### Directions for this task
Using the records below, write out again exactly the lines that begin at the line containing "<td>11</td>" and end at the line containing "<td>448,5</td>", and no other lines.
[[ Exercise material open ]]
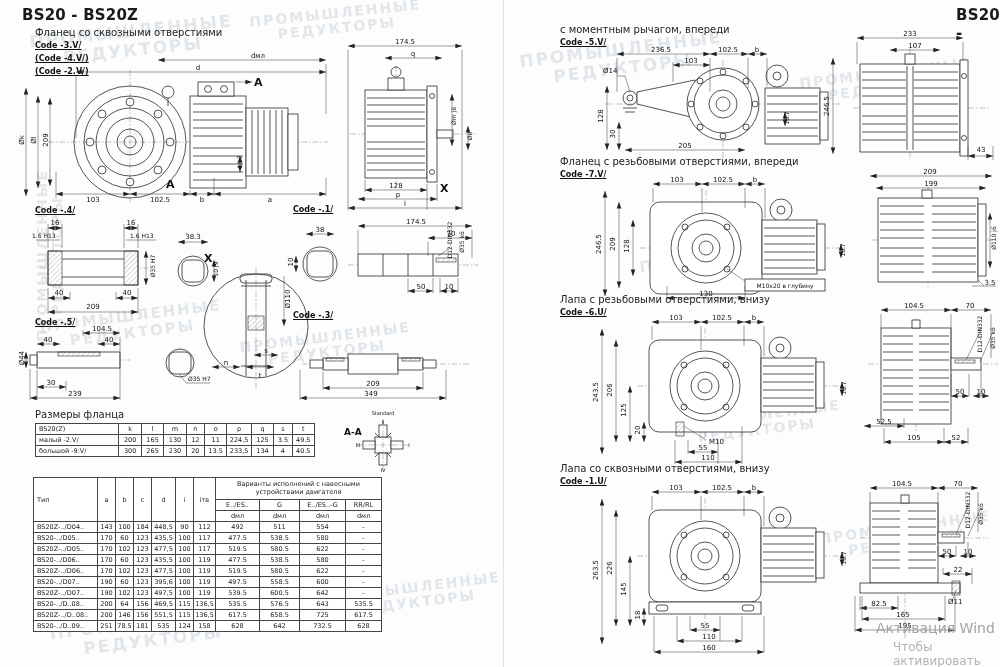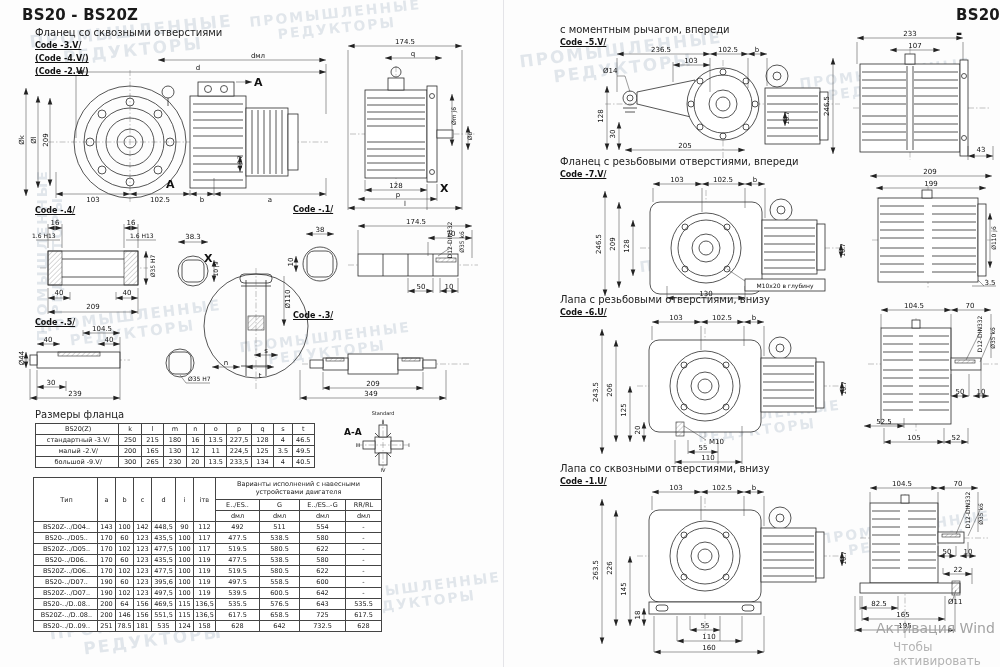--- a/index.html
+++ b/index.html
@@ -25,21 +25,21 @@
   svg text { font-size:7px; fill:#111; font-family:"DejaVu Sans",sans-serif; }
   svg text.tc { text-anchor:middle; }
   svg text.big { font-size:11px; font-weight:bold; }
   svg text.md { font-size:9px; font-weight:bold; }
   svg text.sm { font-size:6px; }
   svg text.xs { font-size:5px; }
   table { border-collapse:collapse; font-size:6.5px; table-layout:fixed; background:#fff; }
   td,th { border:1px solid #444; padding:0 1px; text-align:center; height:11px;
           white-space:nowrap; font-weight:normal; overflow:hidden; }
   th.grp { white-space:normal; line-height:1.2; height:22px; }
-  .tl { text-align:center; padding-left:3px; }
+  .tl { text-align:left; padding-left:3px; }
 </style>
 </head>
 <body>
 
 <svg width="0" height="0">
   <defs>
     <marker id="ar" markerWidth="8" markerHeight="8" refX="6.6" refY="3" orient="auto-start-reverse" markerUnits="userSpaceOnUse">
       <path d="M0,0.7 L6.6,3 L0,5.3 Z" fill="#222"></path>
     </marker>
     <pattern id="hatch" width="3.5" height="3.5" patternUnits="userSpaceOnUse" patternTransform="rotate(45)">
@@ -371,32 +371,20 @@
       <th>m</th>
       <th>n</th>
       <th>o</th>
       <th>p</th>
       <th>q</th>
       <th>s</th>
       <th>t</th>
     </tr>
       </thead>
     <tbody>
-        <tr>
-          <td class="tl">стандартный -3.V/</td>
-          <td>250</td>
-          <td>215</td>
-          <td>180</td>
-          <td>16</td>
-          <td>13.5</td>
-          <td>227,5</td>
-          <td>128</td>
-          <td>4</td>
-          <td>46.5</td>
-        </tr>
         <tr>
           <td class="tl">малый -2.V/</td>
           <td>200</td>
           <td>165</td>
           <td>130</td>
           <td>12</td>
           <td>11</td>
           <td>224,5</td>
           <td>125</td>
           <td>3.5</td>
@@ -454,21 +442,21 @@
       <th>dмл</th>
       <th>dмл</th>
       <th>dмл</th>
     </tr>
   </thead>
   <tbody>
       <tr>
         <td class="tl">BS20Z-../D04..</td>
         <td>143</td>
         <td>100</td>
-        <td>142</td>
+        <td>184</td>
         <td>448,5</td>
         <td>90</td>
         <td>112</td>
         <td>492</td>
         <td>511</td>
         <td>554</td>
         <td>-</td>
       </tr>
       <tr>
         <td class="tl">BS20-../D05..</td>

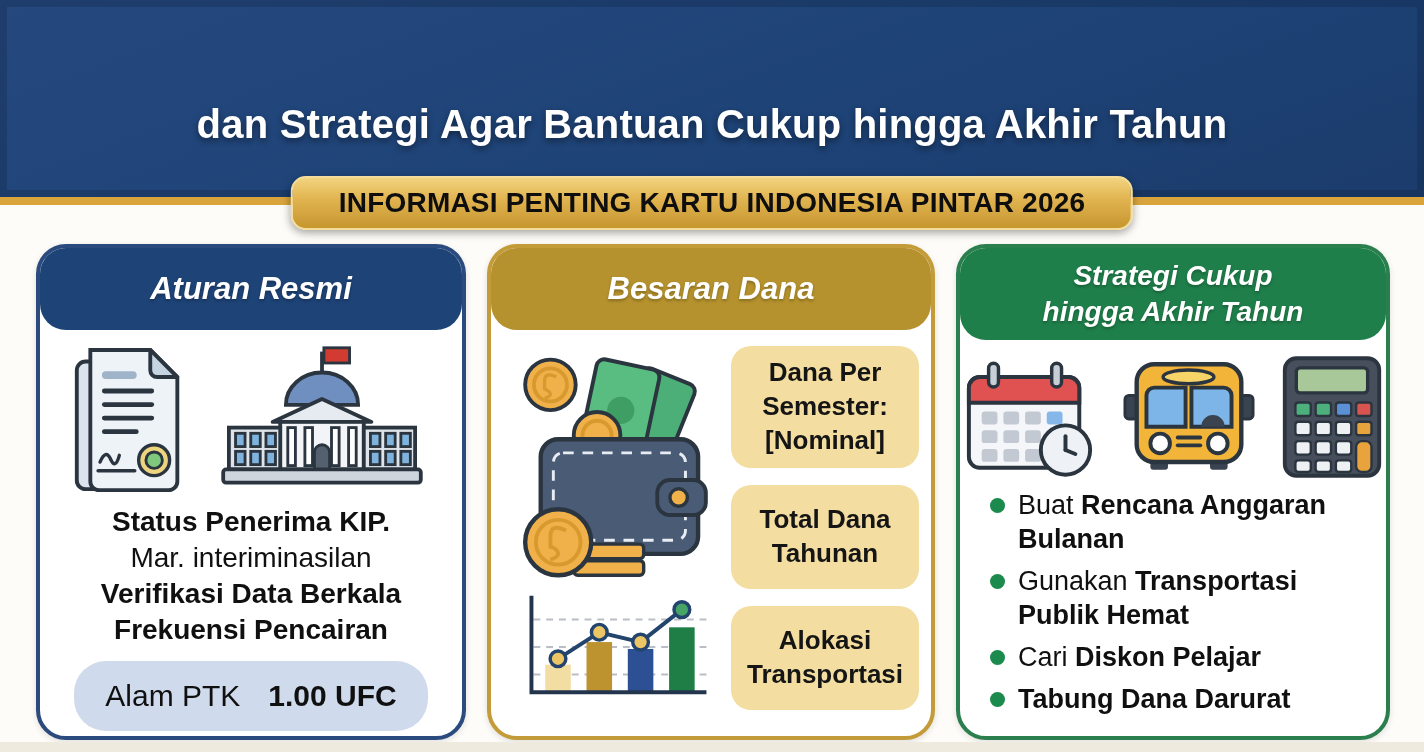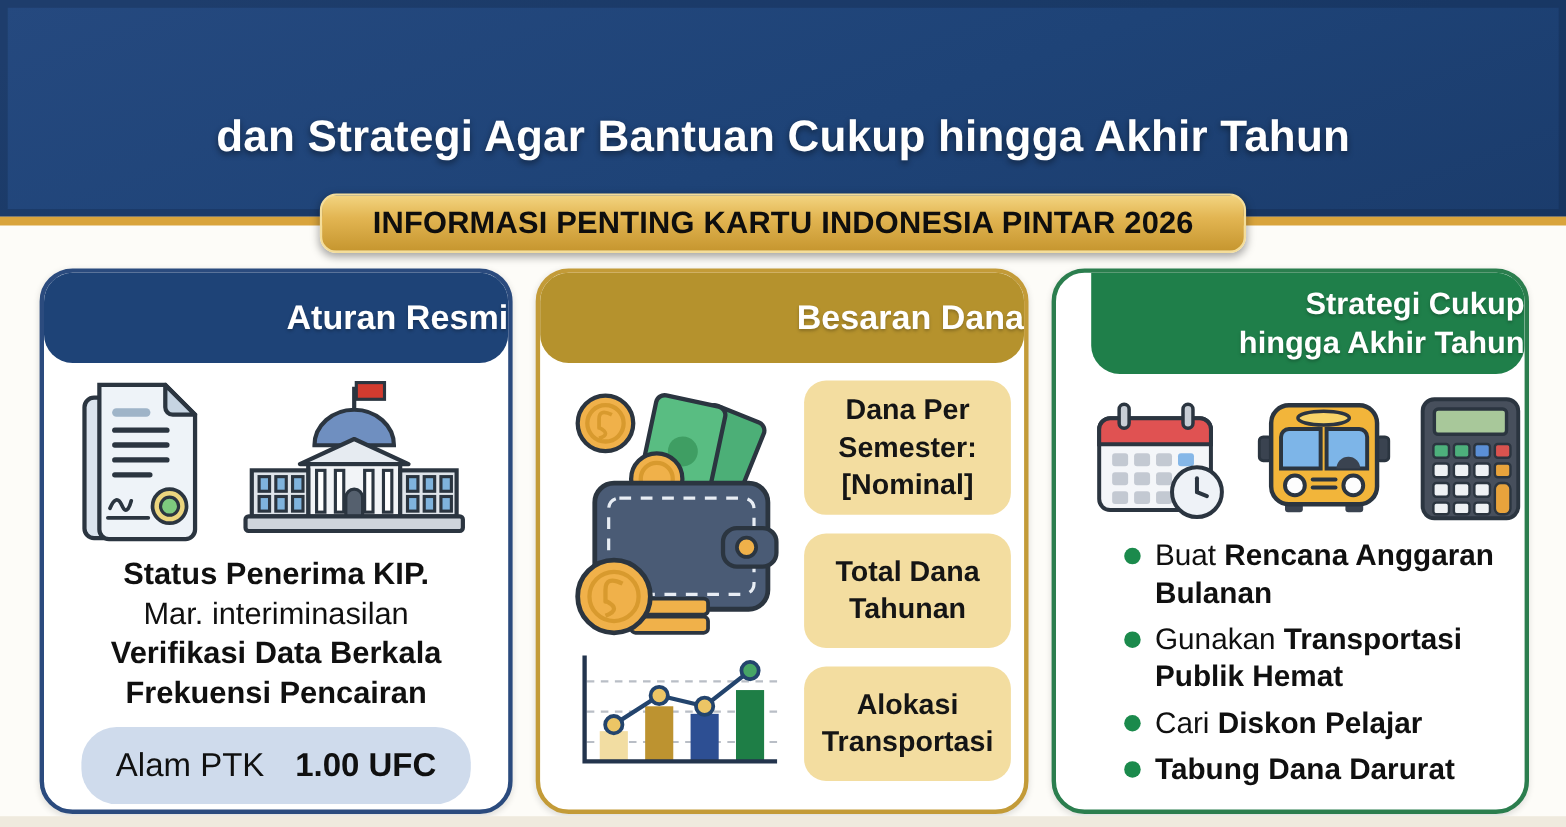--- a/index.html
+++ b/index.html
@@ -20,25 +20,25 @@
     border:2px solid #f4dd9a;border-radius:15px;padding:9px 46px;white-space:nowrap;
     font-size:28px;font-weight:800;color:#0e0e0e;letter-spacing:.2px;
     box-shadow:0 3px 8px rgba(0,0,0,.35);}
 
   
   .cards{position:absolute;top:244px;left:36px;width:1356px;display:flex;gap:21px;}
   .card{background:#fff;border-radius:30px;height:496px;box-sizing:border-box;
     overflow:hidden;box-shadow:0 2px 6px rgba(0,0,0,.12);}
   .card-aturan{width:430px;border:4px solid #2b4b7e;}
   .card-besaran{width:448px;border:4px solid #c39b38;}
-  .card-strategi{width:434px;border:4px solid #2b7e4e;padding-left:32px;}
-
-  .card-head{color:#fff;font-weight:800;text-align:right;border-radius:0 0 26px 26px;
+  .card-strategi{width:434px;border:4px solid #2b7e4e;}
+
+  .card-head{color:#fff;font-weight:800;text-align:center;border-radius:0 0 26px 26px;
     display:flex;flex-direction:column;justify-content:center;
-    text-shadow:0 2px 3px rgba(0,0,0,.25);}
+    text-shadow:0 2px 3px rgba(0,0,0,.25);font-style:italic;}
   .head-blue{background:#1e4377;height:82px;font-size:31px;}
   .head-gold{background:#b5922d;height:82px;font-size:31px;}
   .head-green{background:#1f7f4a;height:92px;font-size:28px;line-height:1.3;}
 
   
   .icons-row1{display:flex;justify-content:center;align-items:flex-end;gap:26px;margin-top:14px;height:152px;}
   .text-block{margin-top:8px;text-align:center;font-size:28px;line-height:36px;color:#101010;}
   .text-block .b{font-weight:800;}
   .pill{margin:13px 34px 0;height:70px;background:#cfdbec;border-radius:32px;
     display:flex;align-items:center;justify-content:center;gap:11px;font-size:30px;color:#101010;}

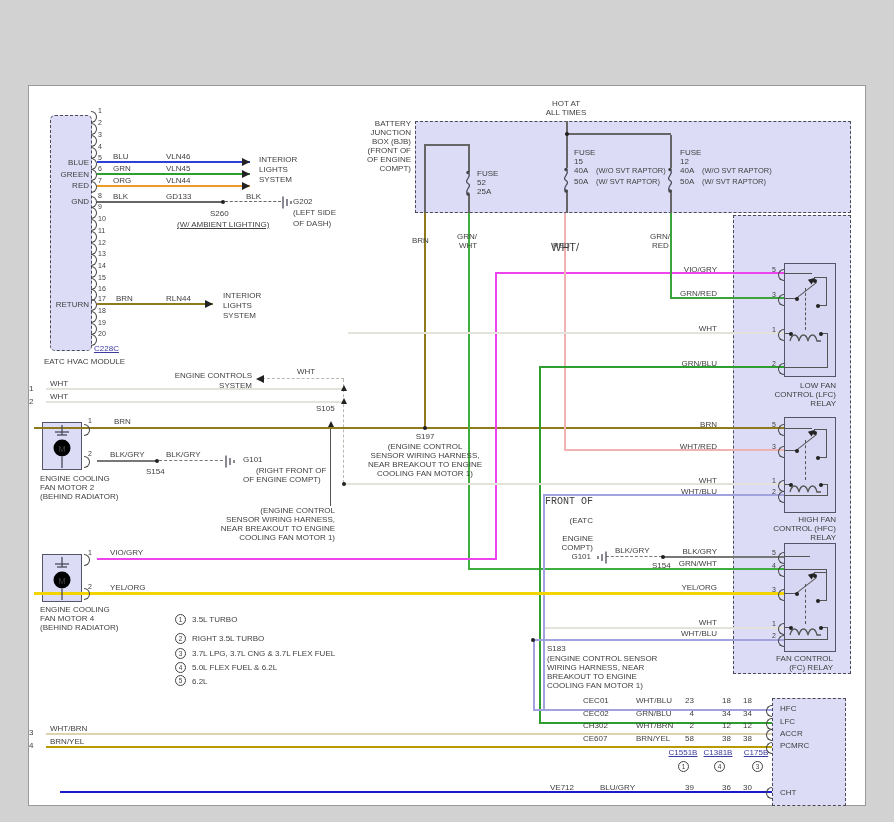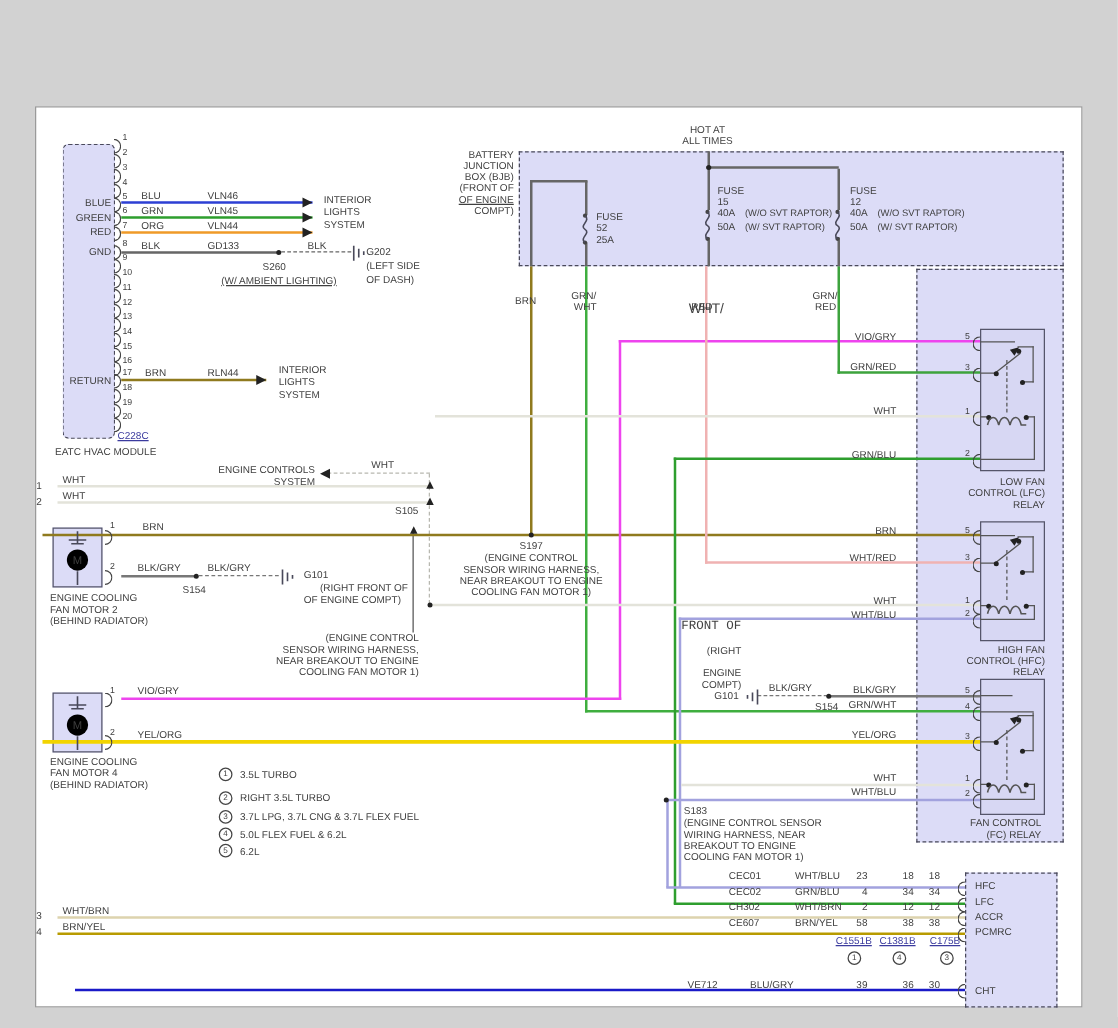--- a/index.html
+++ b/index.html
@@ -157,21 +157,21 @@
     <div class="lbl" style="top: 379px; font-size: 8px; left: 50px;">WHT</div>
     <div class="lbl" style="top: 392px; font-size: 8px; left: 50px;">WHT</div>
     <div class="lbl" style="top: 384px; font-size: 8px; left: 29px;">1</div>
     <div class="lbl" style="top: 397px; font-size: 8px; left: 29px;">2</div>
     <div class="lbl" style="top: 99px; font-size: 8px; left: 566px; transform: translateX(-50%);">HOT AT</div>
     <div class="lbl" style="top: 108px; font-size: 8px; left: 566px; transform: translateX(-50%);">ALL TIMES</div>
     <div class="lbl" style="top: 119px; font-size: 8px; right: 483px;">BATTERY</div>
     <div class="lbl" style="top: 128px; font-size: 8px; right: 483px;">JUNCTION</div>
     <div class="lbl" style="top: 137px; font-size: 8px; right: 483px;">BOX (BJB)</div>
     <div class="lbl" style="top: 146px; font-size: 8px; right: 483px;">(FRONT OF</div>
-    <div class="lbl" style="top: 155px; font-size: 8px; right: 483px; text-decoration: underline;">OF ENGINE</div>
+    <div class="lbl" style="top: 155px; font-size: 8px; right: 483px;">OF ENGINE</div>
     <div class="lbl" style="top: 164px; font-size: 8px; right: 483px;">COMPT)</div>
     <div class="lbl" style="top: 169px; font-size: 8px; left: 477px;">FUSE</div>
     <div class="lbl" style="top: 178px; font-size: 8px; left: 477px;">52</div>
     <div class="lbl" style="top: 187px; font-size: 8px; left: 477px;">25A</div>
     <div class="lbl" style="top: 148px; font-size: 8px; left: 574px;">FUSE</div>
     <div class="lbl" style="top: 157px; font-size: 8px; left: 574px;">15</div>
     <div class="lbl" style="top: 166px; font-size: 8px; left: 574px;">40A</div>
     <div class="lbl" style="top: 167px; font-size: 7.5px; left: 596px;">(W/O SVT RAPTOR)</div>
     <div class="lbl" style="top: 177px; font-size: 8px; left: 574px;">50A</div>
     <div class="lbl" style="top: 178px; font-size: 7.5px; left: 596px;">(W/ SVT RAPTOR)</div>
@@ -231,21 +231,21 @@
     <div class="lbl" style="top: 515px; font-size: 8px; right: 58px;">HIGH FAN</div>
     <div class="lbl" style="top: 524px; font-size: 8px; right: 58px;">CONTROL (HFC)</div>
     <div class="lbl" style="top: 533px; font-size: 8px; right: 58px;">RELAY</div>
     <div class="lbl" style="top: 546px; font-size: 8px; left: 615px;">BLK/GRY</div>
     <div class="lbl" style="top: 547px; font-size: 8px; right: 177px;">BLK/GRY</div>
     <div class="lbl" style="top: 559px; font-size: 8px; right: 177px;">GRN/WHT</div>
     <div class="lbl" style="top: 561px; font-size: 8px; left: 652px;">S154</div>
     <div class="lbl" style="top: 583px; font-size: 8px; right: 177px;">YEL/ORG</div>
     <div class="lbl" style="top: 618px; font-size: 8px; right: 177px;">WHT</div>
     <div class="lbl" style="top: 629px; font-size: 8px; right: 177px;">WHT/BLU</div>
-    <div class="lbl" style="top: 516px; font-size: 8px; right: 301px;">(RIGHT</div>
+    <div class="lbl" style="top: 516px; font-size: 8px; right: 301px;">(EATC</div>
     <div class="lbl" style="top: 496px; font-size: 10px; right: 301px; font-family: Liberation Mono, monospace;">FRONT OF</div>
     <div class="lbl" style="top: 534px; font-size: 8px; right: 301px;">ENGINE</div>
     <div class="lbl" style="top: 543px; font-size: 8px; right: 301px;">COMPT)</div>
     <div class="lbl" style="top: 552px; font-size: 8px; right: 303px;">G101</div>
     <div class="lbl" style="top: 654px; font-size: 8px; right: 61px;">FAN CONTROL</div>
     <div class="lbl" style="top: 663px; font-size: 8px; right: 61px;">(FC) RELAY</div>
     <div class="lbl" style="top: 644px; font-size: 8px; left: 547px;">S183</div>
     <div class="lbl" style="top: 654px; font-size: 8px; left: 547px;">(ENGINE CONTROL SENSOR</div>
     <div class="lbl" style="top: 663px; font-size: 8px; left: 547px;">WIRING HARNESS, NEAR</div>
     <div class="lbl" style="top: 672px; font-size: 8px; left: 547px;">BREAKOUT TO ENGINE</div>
[[ Exercise material closed ]]
### Response to the task
           <td>11</td>
           <td>224,5</td>
           <td>125</td>
           <td>3.5</td>
@@ -454,21 +442,21 @@
       <th>dмл</th>
       <th>dмл</th>
       <th>dмл</th>
     </tr>
   </thead>
   <tbody>
       <tr>
         <td class="tl">BS20Z-../D04..</td>
         <td>143</td>
         <td>100</td>
-        <td>142</td>
+        <td>184</td>
         <td>448,5</td>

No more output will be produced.